Design, synthesis, and activity evaluation of RET protein degradation based on PROTAC and HyTTD techniques

  • Bioorg Med Chem Lett. 2026 Jun:135:130588. doi: 10.1016/j.bmcl.2026.130588.
Ning Xu 1 Yunmeng Zhao 2 Jinfeng Liu 1 Zhenyu Mao 1 Haonan Feng 1 Tingting Zhang 1 Jialin Yu 1 Yaxia Yuan 3 Xiabin Chen 4 Ting Qiu 5 Lei Ma 6
Affiliations

Affiliations

  • 1 Shanghai Key Laboratory of New Drug Design, School of Pharmacy, East China University of Science and Technology, 130 Meilong Road, Shanghai 200237, China.
  • 2 School of Pharmacy, Hangzhou Normal University, Hangzhou, Zhejiang 311121, China.
  • 3 Department of Biochemistry and Structural Biology, University of Texas Health Science Center at San Antonio, TX 78229, USA.
  • 4 School of Pharmacy, Hangzhou Normal University, Hangzhou, Zhejiang 311121, China. Electronic address: [email protected].
  • 5 School of Pharmacy, Hangzhou Normal University, Hangzhou, Zhejiang 311121, China. Electronic address: [email protected].
  • 6 Shanghai Key Laboratory of New Drug Design, School of Pharmacy, East China University of Science and Technology, 130 Meilong Road, Shanghai 200237, China. Electronic address: [email protected].
PMID: 41692312 DOI: 10.1016/j.bmcl.2026.130588
Abstract

Point mutations and fusions in the Rearranged during Transfection (RET) proto-oncogene are established drivers in diverse malignancies. Although selective RET inhibitors such as selpercatinib and pralsetinib have been clinically approved, the emergence of resistance mutations limits their durable efficacy, underscoring the need for novel therapeutic modalities.
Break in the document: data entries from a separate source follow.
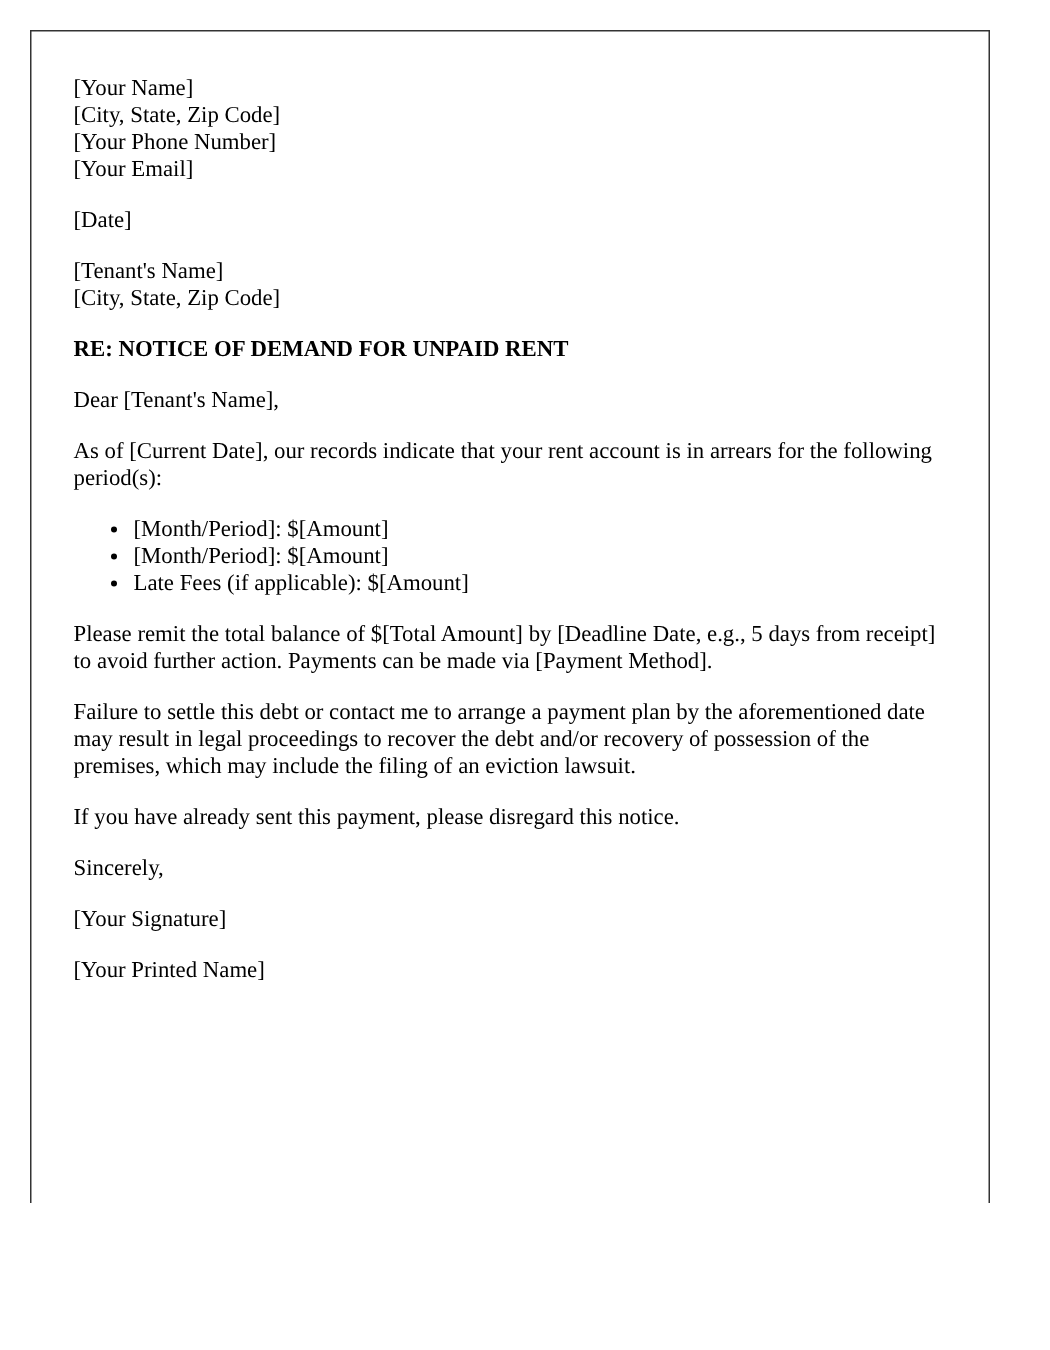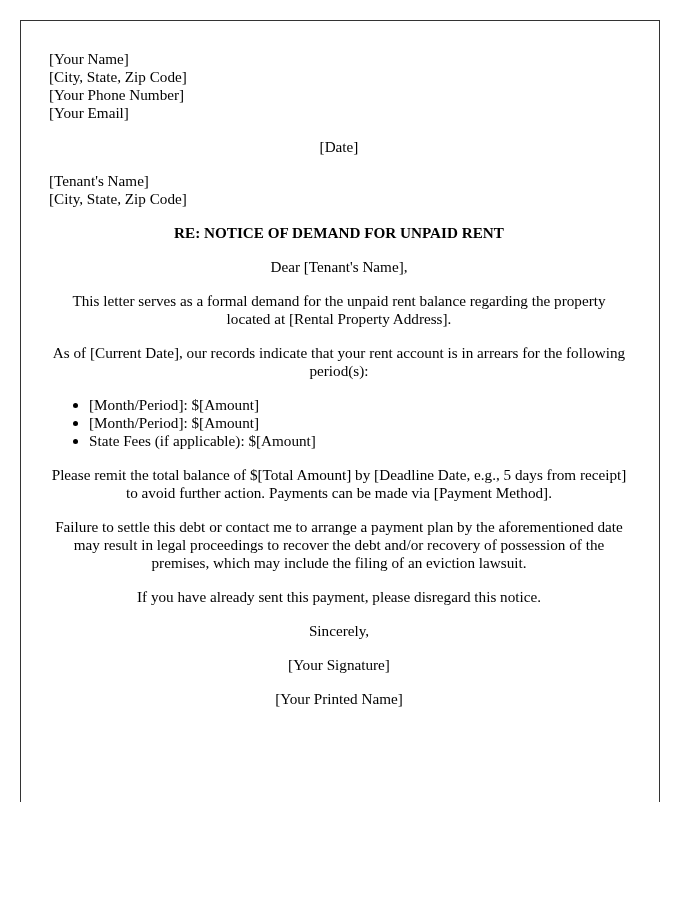--- a/index.html
+++ b/index.html
@@ -36,21 +36,20 @@
     }
     .block {
       margin: 0 0 16px 0;
     }
     .line {
       display: block;
       white-space: nowrap;
     }
     p {
       margin: 0 0 16px 0;
-      text-align: center;
     }
     .subject, .total {
       font-weight: bold;
       margin: 0 0 16px 0;
     }
     ul {
       margin: 0 0 16px 0;
       padding-left: 40px;
     }
     ul li {
@@ -75,28 +74,27 @@
 
     <div class="block">
       <span class="line">[Tenant's Name]</span>
       <span class="line">[City, State, Zip Code]</span>
     </div>
 
     <p class="subject">RE: NOTICE OF DEMAND FOR UNPAID RENT</p>
 
     <p>Dear [Tenant's Name],</p>
 
-    <p>This letter serves as a formal demand for the unpaid rent balance regarding the property located at [Rental Property Address].</p>
 
     <p>As of [Current Date], our records indicate that your rent account is in arrears for the following period(s):</p>
 
     <ul>
       <li>[Month/Period]: $[Amount]</li>
       <li>[Month/Period]: $[Amount]</li>
-      <li>State Fees (if applicable): $[Amount]</li>
+      <li>Late Fees (if applicable): $[Amount]</li>
     </ul>
 
 
     <p>Please remit the total balance of $[Total Amount] by [Deadline Date, e.g., 5 days from receipt] to avoid further action. Payments can be made via [Payment Method].</p>
 
     <p>Failure to settle this debt or contact me to arrange a payment plan by the aforementioned date may result in legal proceedings to recover the debt and/or recovery of possession of the premises, which may include the filing of an eviction lawsuit.</p>
 
     <p>If you have already sent this payment, please disregard this notice.</p>
 
     <p>Sincerely,</p>

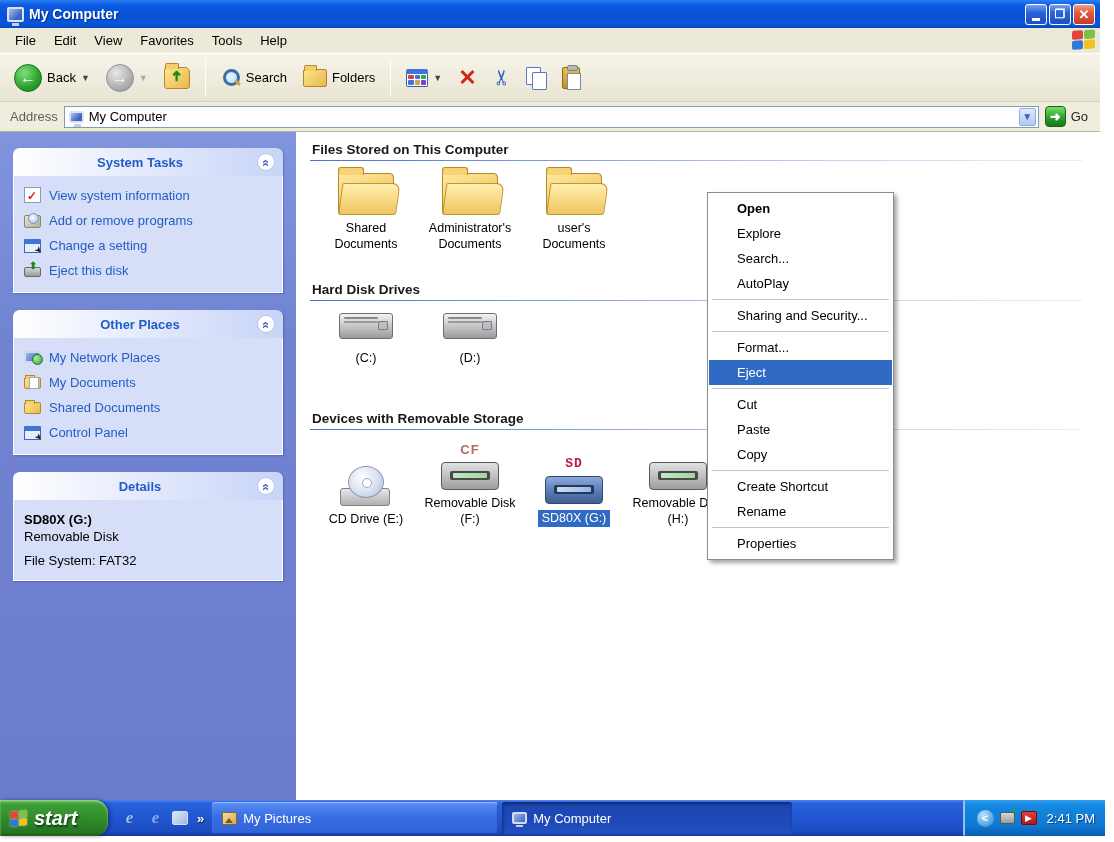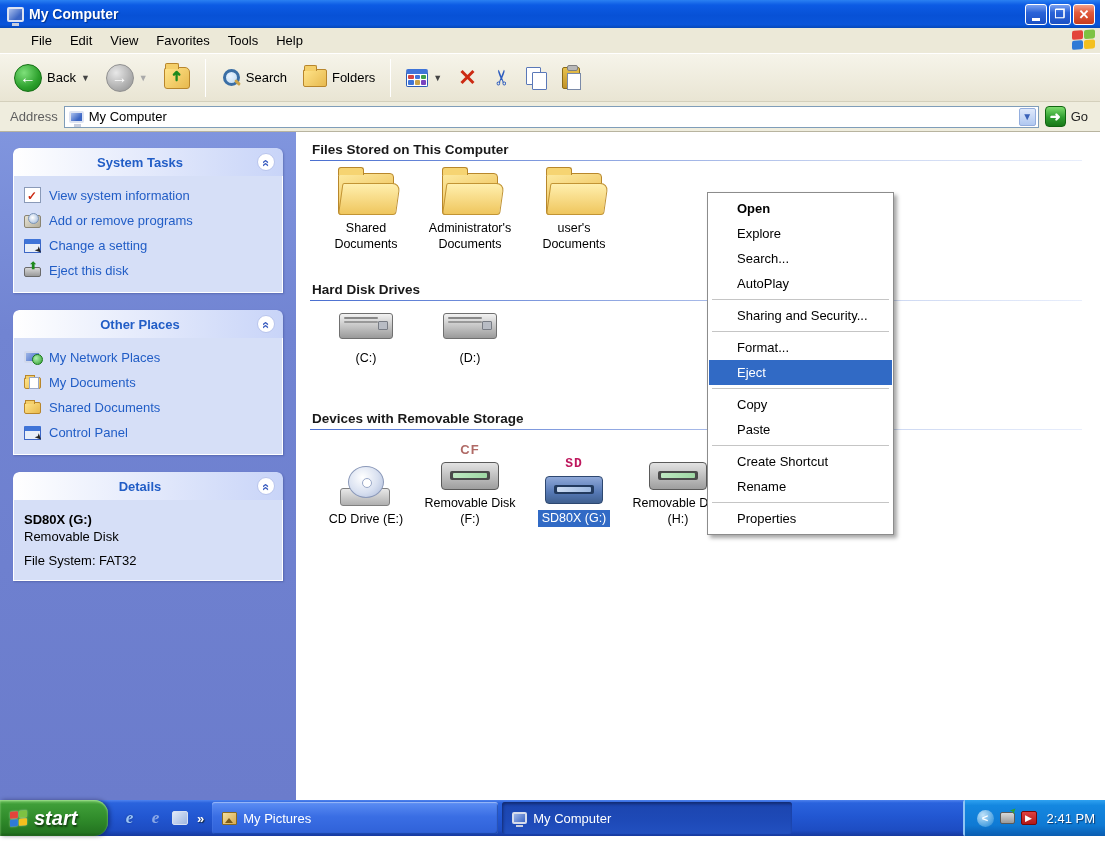--- a/index.html
+++ b/index.html
@@ -13,21 +13,21 @@
     display:flex; align-items:center; padding:0 5px; }
   .titlebar .t-icon { width:17px; height:15px; margin:0 5px 0 2px; }
   .title-text { color:#fff; font-weight:bold; font-size:14px; text-shadow:1px 1px 1px #00318c; flex:1; }
   .winbtns { display:flex; gap:2px; }
   .wbtn { width:22px; height:21px; border-radius:3px; border:1px solid #fff; color:#fff; font-size:12px; font-weight:bold;
     display:flex; align-items:center; justify-content:center; background:linear-gradient(180deg,#7ba1f0,#2a63d8 40%,#1c50c4); }
   .wbtn.close { background:linear-gradient(180deg,#f2a08a,#e25a3c 40%,#c83c1e); font-size:13px; }
   .wbtn .glyph { line-height:1; }
   .wbtn.min .glyph { align-self:flex-end; margin:0 0 3px 0; width:8px; height:3px; background:#fff; }
 
-  .menubar { height:26px; background:#ECE9D8; display:flex; align-items:center; border-bottom:1px solid #fff; padding-left:22px; }
+  .menubar { height:26px; background:#ECE9D8; display:flex; align-items:center; border-bottom:1px solid #fff; padding-left:6px; }
   .menu-item { font-size:13px; color:#000; padding:4px 9px; cursor:default; }
   .menubar .spacer { flex:1; }
   .winflag { width:26px; height:22px; margin-right:2px; position:relative; display:grid; grid-template-columns:11px 11px; grid-template-rows:9px 9px; gap:1px; transform:skewY(-4deg); }
   .winflag i { border-radius:2px; }
   .winflag i:nth-child(1){background:#E3443B;} .winflag i:nth-child(2){background:#7DC242;}
   .winflag i:nth-child(3){background:#2F7AD6;} .winflag i:nth-child(4){background:#F4C01E;}
 
   
   .toolbar { height:48px; background:linear-gradient(180deg,#F6F4EA,#E9E5D3); border-bottom:1px solid #D4D0BC;
     display:flex; align-items:center; padding:0 8px; gap:4px; }
@@ -421,22 +421,23 @@
       <div class="ctx-item bold">Open</div>
       <div class="ctx-item">Explore</div>
       <div class="ctx-item">Search...</div>
       <div class="ctx-item">AutoPlay</div>
       <div class="ctx-sep"></div>
       <div class="ctx-item">Sharing and Security...</div>
       <div class="ctx-sep"></div>
       <div class="ctx-item">Format...</div>
       <div class="ctx-item selected">Eject</div>
       <div class="ctx-sep"></div>
+      <div class="ctx-item">Cut</div>
+      <div class="ctx-item">Paste</div>
       <div class="ctx-item">Copy</div>
-      <div class="ctx-item">Paste</div>
       <div class="ctx-sep"></div>
       <div class="ctx-item">Create Shortcut</div>
       <div class="ctx-item">Rename</div>
       <div class="ctx-sep"></div>
       <div class="ctx-item">Properties</div>
     </div>
   </div>
 
   <div class="taskbar">
     <div class="start-btn">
Targeted protein degradation (TPD), which harnesses the endogenous ubiquitin-proteasome system to induce protein degradation, provides a promising strategy to overcome resistance to traditional small-molecule inhibitors. In this study, we systematically evaluated two distinct TPD approaches, proteolysis-targeting chimeras (PROTACs) and hydrophobic tag tethering degraders (HyTTDs). We report the design and synthesis of the first RET-targeting HyTTD, compound B2, which achieves 91.4% degradation of CCDC6-RET fusion protein in TPC-1 cells at 10 μM within 48 h. These results not only validate hydrophobic tag tethering as a feasible strategy for RET degradation but also propose a new therapeutic direction for RET-driven cancers.

Keywords

Hydrophobic tag tethering degraders; Proteolysis-targeting chimeras; Rearranged during transfection; Targeted protein degradation.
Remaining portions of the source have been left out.